Rajiv Nagipogu | Duke University

This is the work I have done as part of my undergraduate thesis at the Computer Science department of IIT Madras, under the guidance of Prof. Chester Rebeiro, CSE Dept, IIT Madras. The primary motives of this project are two-fold:

Build a webserver that interacts directly with the hardware and requires minimal interaction with kernel for its execution.
Use Rust as the language – Rust, by its design, produces memory-safe applications and therefore is an ideal language to write servers on the cloud.

All the source code regarding this project is available here:

Both the above repositories are almost identical.

Drop me an email if you’d like to learn more.

Packet Exchange Demo

Here’s the link for the packet exchange demo. Will try to embed it into this page at a later stage. Demo Link!

Pay the Piper

For a long time, servers on the cloud were being written in C or C++. Being low-level languages, they have the advantage of speed over applications written in higher-level languages like Java or Python. However, this definitive advantage comes with a small glitch - Applications written in these languages are prone to memory errors in the form of segmentation faults, dangling pointers etc., resulting in crashes. In this regard, there is a need for a language that guarantees the memory safety and be capable of doing it without compromising on speed.

Enter Rust!

Rust

Rust is a systems programming language that is focused on safety, security and concurrency. Rust has almost zero run-time. All the type checking is done during the compile time which leaves very less to be done during the runtime, thereby ensuring the speed. As for the safety, features like Ownership__, __References & Borrowing, and Lifetimes give it a superior memory management scheme that is devoid of memory errors. Therefore Rust is fast as well as memory safe, which is exactly the kind of language we are looking for and therefore is a better alternative for writing low-level, performance-critical applications like device drivers or operating systems. This also works well in the cloud. Our aim here is to write a server that will run on an Unikernel which can inturn be hosted on a bare-metal hardware on the cloud.

You can read more about Rust and its superior features here.

Unikernel

Unikernel is a single address space machine. It could be seen as a miniature Operating System which can run just one program. Basically, it is just a subset of OS libraries that we need and compiled into a bootable image. The Unikernel in our project servers two purposes:

Provide an execution environment.
Memory Management through Paging and Interrupt Service Routines.

It boots and starts the server and helps it during the packet transmission and reception mechanisms by providing the Interrupt Service Routines. (ISRs)

How do we proceed?

Well, that might be a lot to take especially if you are a begineer. But trust me, I was also a beginner when I got started with it and had almost zero knowledge of how to proceed. However, numerous google searches and a lot of research on IRC forums, I landed up with a roadmap. Although, the path after this was marked by segmentation faults and stupidities and ignorance of an amateur. I won’t be talking about them here, but it just feels good to acknowledge them. After all, we learn from our mistakes, right?

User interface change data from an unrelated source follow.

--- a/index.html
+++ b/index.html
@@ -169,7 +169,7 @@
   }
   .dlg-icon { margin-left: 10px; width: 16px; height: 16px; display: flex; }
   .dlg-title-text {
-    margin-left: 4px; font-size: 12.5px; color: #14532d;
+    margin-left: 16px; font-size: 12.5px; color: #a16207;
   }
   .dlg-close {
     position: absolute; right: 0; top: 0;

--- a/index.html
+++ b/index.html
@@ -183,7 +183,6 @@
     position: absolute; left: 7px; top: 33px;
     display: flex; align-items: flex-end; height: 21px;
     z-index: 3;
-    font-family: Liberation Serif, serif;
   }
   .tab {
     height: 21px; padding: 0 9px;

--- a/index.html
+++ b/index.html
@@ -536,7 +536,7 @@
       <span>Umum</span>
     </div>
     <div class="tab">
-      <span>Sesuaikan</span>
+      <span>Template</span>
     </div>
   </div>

To start with, first we need to build an Unikernel. For our project we just need a basic unikernel, which boots and calls the server’s main code. Therefore it will ease our process by a bit. Fortunately we already have a fantastic series of blog posts written by Phillip Oppermann. I used the OS he built as my Unikernel, with some slight modifications.
Next, we will boot this OS on a hypervisor (Qemu). Once that setup is working, we need to detect the underlying hardware, especially the network device which will be our bridge between the physical layer and the application layer.
Once we detect the network device we write the device driver for the ethernet card. This involves writing the packet Transmission and Reception mechanisms.
Include a file system, threads and write a basic server-client handshake protocol and the project is done.

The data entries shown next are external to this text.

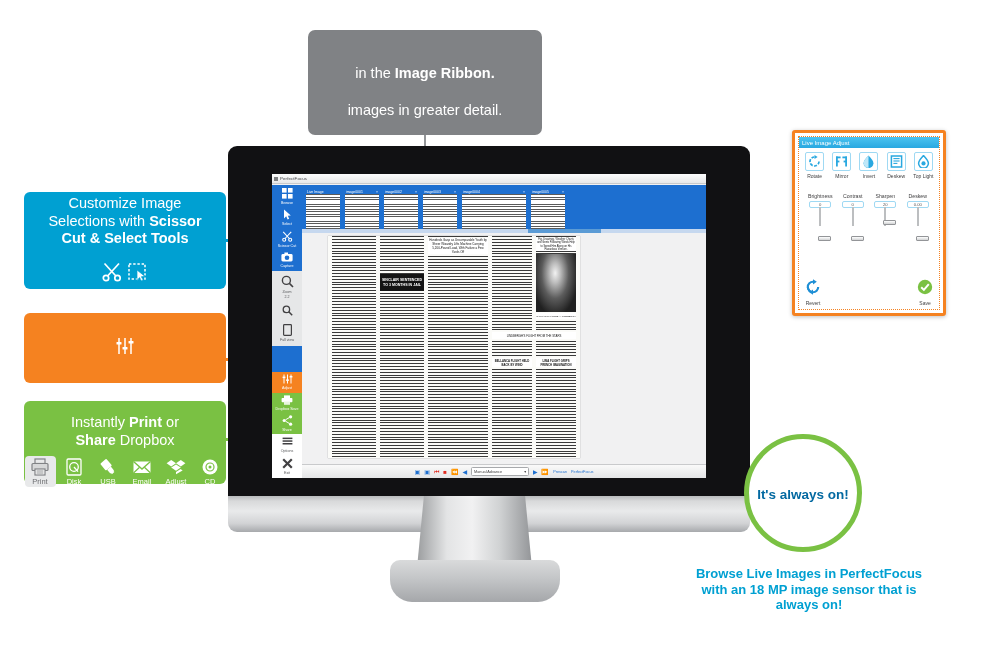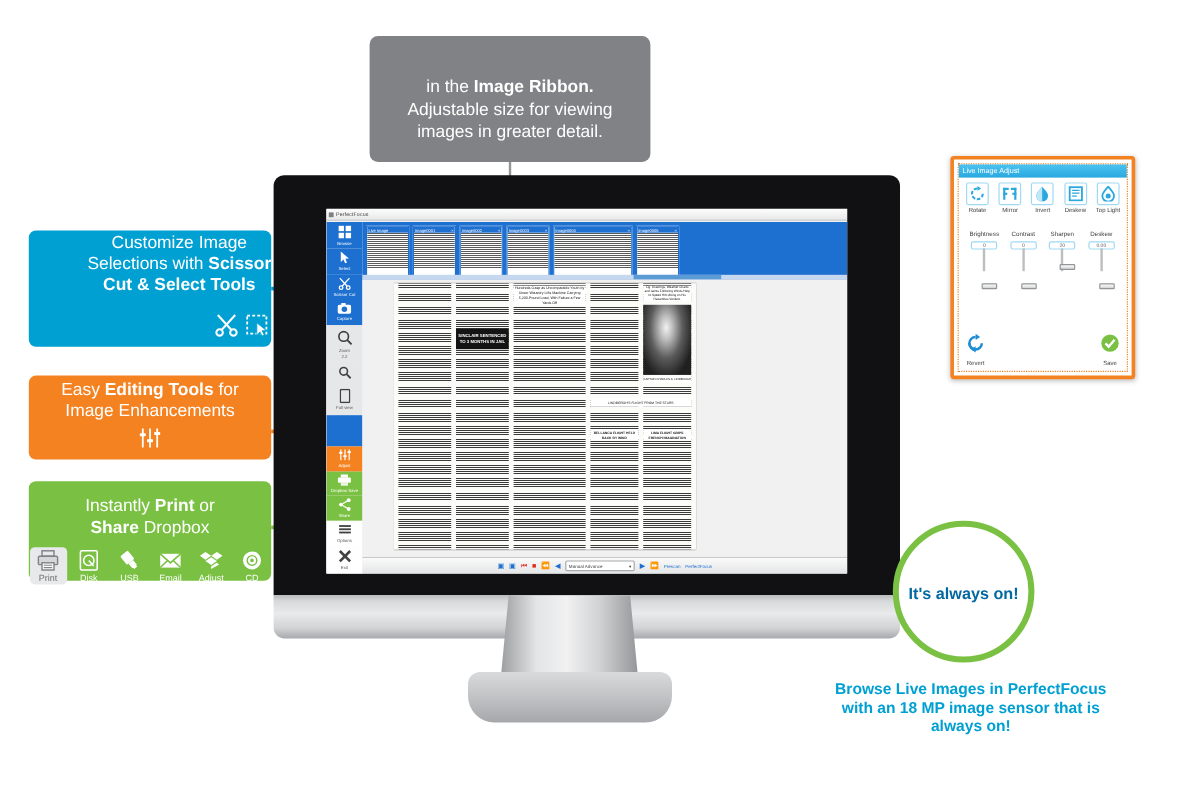--- a/index.html
+++ b/index.html
@@ -255,7 +255,7 @@
   <div class="txt">
     <br>
     <span>in the </span><b>Image Ribbon.</b><br>
-    <span>Adjustable size for viewing</span><br>
+    <br>
     <span>images in greater detail.</span>
   </div>
 </div>

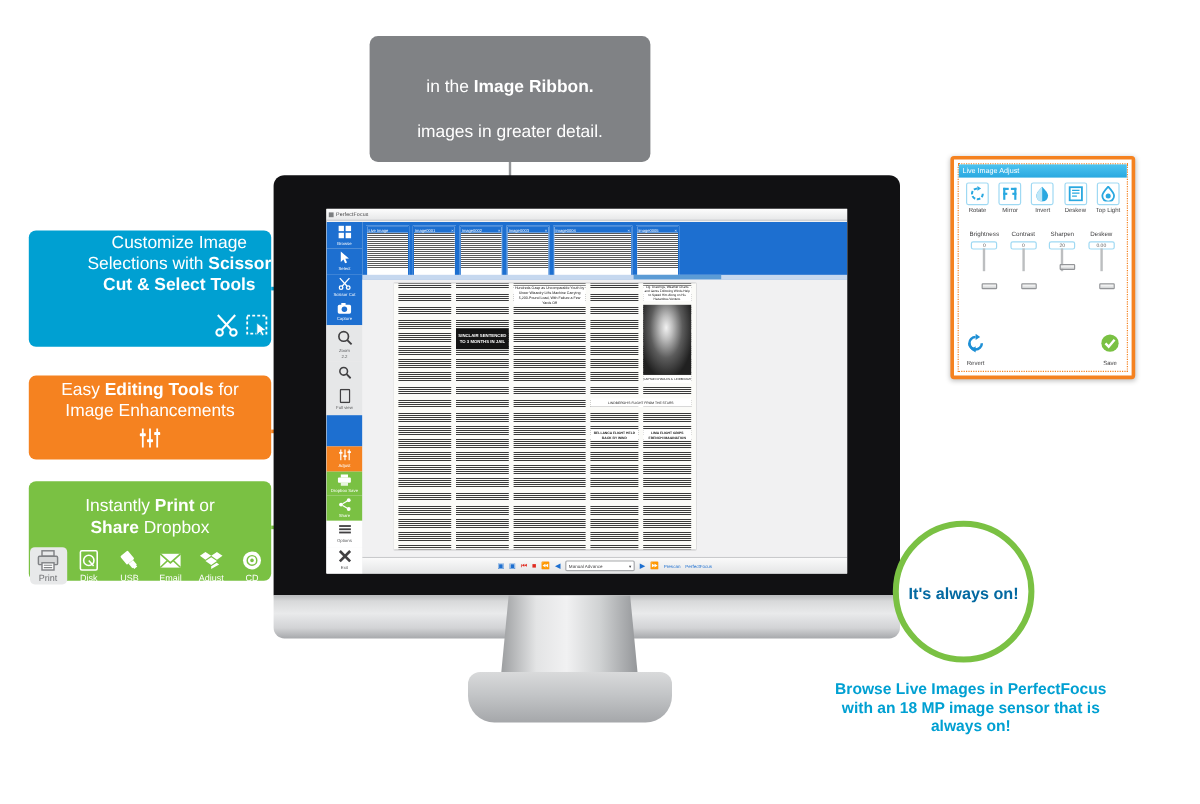--- a/index.html
+++ b/index.html
@@ -36,7 +36,6 @@
   #callout-blue {
     left:24px; top:192px; width:202px; height:97px;
     background:#00a0d2;
-    align-items:flex-end;
   }
   #callout-blue .txt { font-size:14.5px; line-height:17.5px; margin-bottom:7px; }
   #callout-orange {

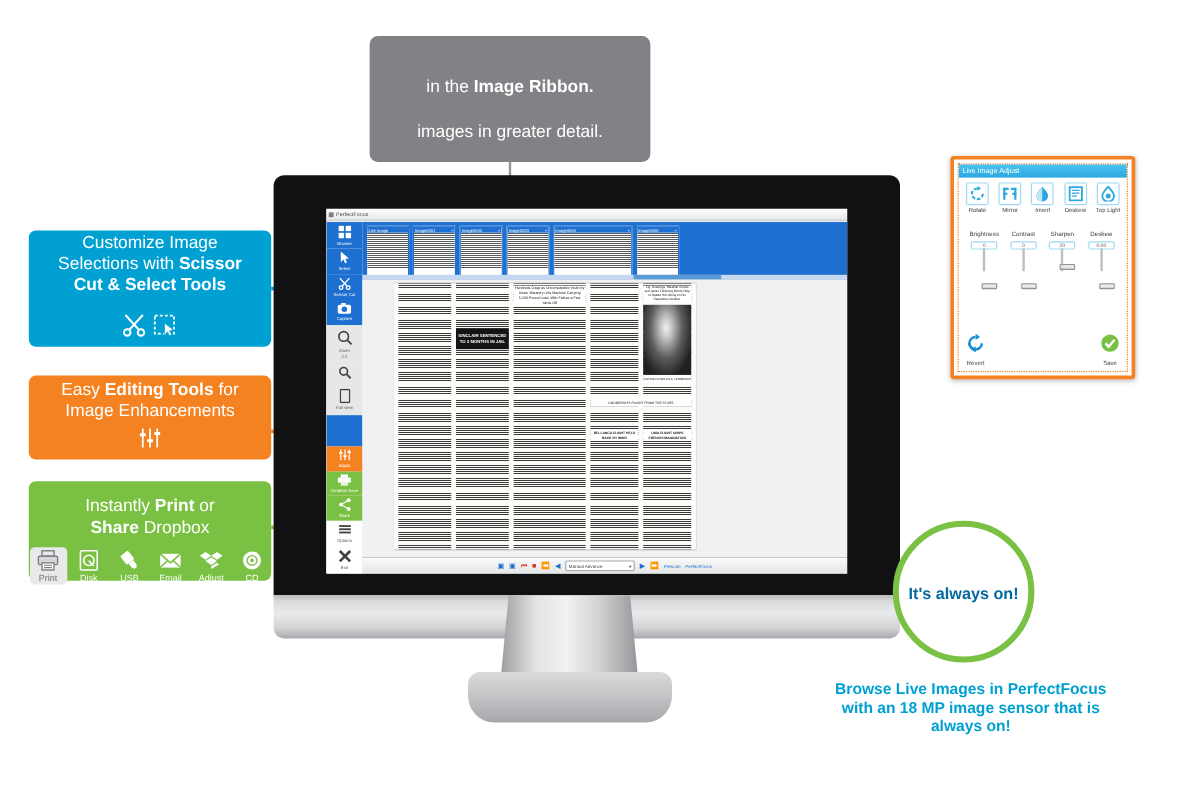--- a/index.html
+++ b/index.html
@@ -300,10 +300,6 @@
 <div class="abs cdot" style="left:276px;top:262px;width:9px;height:9px;background:#00a0d2;"></div>
 
 <div class="abs callout" id="callout-orange">
-  <div class="txt">
-    <span>Easy </span><b>Editing Tools</b><span> for</span><br>
-    <span>Image Enhancements</span>
-  </div>
   <span>
     <svg width="20" height="18" viewBox="0 0 20 18">
       <g stroke="#ffffff" stroke-width="1.5">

Detecting the hardware devices

Hardware devices are connected to the CPU through a device called the PCI bus. PCI stands for Peripheral Component Interconnect. There are a total of 256 buses in this device. The first bus is called the Primary bus and the rest are called secondary buses. They are connected to each other by a PCI-PCI bridge. Each of these buses contain 32 pins and each pin coresspond to a hardware device.

Each PCI device is characterized by the following features: - Vendor ID - Device ID - Register number - Function number

A PCI device could be anything ranging from a VGA card, Ethernet Network Controller to a Sound card, a mouse or a keyboard. Now we need to figure out a way to communicate with these PCI devices. There are two ways to do this… ### Ports I/O In this method, there exists a special I/O address space away from the RAM and an IO pin is enabled each time an I/O query happens. Looking at this the CPU diverts the query to this address space. Device address spaces are embedded into this. They are accessed as base_address + io_offset using special offsets called Ports. ### Memory Mapped I/O In this method the device address spaces are embedded in the RAM itself and we just need to know where they are situated in order to access them.

To know more about the distinction read this. We will be using Memory Mapped I/O in our project.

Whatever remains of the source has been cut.